Absolute monarchy or absolutism meant that the sovereign power or ultimate authority in the state rested in the hands of a king who claimed to rule by divine right. But what did sovereignty mean? Late sixteenth century political theorists believed that sovereign power consisted of the authority to make laws, tax, administer justice, control the state's administrative system, and determine foreign policy. These powers made a ruler sovereign.

Bastille  a royal armory and state prison. Its fall on July 14, 1789, quickly became a popular symbol of the triumph of liberty over despotism.  /  A medieval fortress-prison in Paris. Frequently used for the subjects/victims of arbitrary royal authority, it held only seven prisoners in 1789. The Bastille was a potent symbol of royal power. It was seized by the Paris crowd on 14 July 1789; this event marked the end of the absolute monarchy and the beginning of a new era.
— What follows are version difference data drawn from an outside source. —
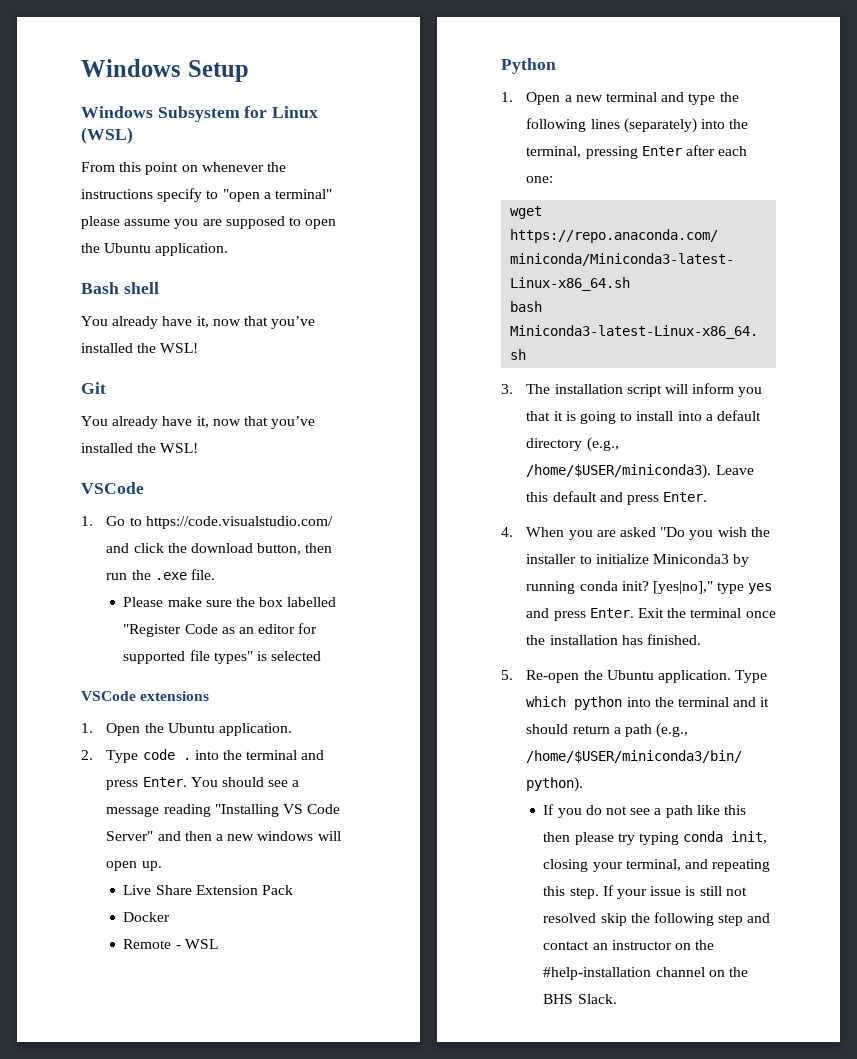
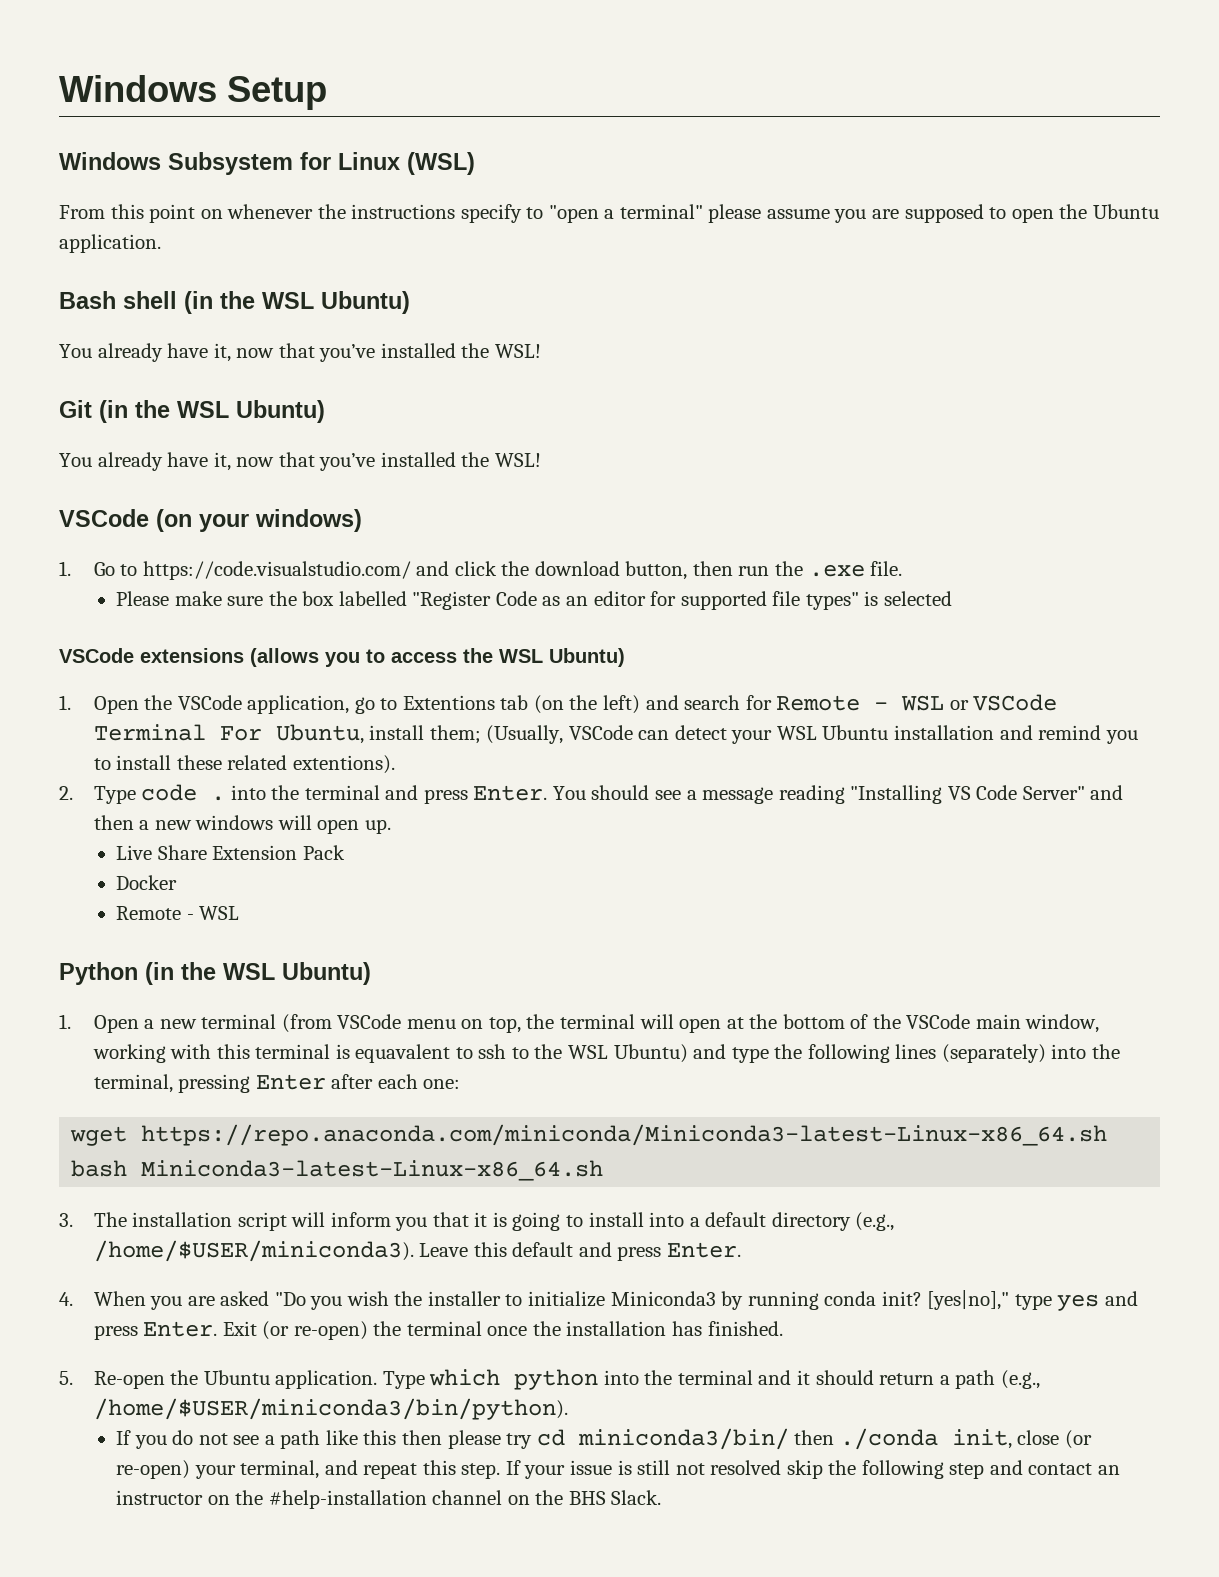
(159, 288) none -> [184,291,410,314] (in the WSL Ubuntu)
(106, 388) none -> [99,400,325,423] (in the WSL Ubuntu)
(144, 488) none -> [156,509,362,532] (on your windows)
[81,723,292,736] // 1. Open the Ubuntu application. -> [250,648,625,667] [59,694,1058,714] [93,724,1138,744] [93,755,395,774] (allows you to access the WSL Ubuntu) // 1. Open the VSCode application, go to Extentions tab (on the left) and search for Remote - WSL or VSCode Terminal For Ubuntu, install them; (Usually, VSCode can detect your WSL Ubuntu installation and remind you to install these related extentions).
(556, 66) none -> [145,962,371,985] (in the WSL Ubuntu)
(657, 97) none -> [281,1014,1100,1033] [92,1044,688,1063] (from VSCode menu on top, the terminal will open at the bottom of the VSCode main window, working with this terminal is equavalent to ssh to the WSL Ubuntu)
(664, 613) none -> [262,1321,368,1340] (or re-open)
[639,831,768,845] [543,859,589,872] typing conda init, closing -> [536,1428,1092,1450] [116,1460,191,1479] cd miniconda3/bin/ then ./conda init, close (or re-open)
[712,859,771,872] repeating -> [363,1463,418,1479] repeat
Bill of Rights  passed in 1689, it affirmed Parliament's right to make laws and levy taxes and made it impossible for kings to oppose or do without Parliament by stipulating that standing armies could only be raised with the consent of Parliament. 

bourgeoisie well-educated, prosperous, middle-class groups /  the middle class, a group that included the merchants, industrialists, bankers and professionals such as lawyers, holders of public offices, doctors, and writers.  / Under the old regime, anyone who lived in an urban area was a bourgeois or member of the bourgeoisie, but the term was usually applied only to wealthier people who did no manual labor. Bourgeois were also those who lived from their invested income or property, constituting a distinct social category that had its own representation in municipal politics. After the Revolution, the term “bourgeoisie” became associated with the concept of a capitalist social class. In the nineteenth century, most notably in the work of Karl Marx and other socialist writers, the French Revolution was described as a bourgeois revolution in which a capitalist bourgeoisie overthrew the feudal aristocracy in order to remake society according to capitalist interests and values, thereby paving the way for the Industrial Revolution.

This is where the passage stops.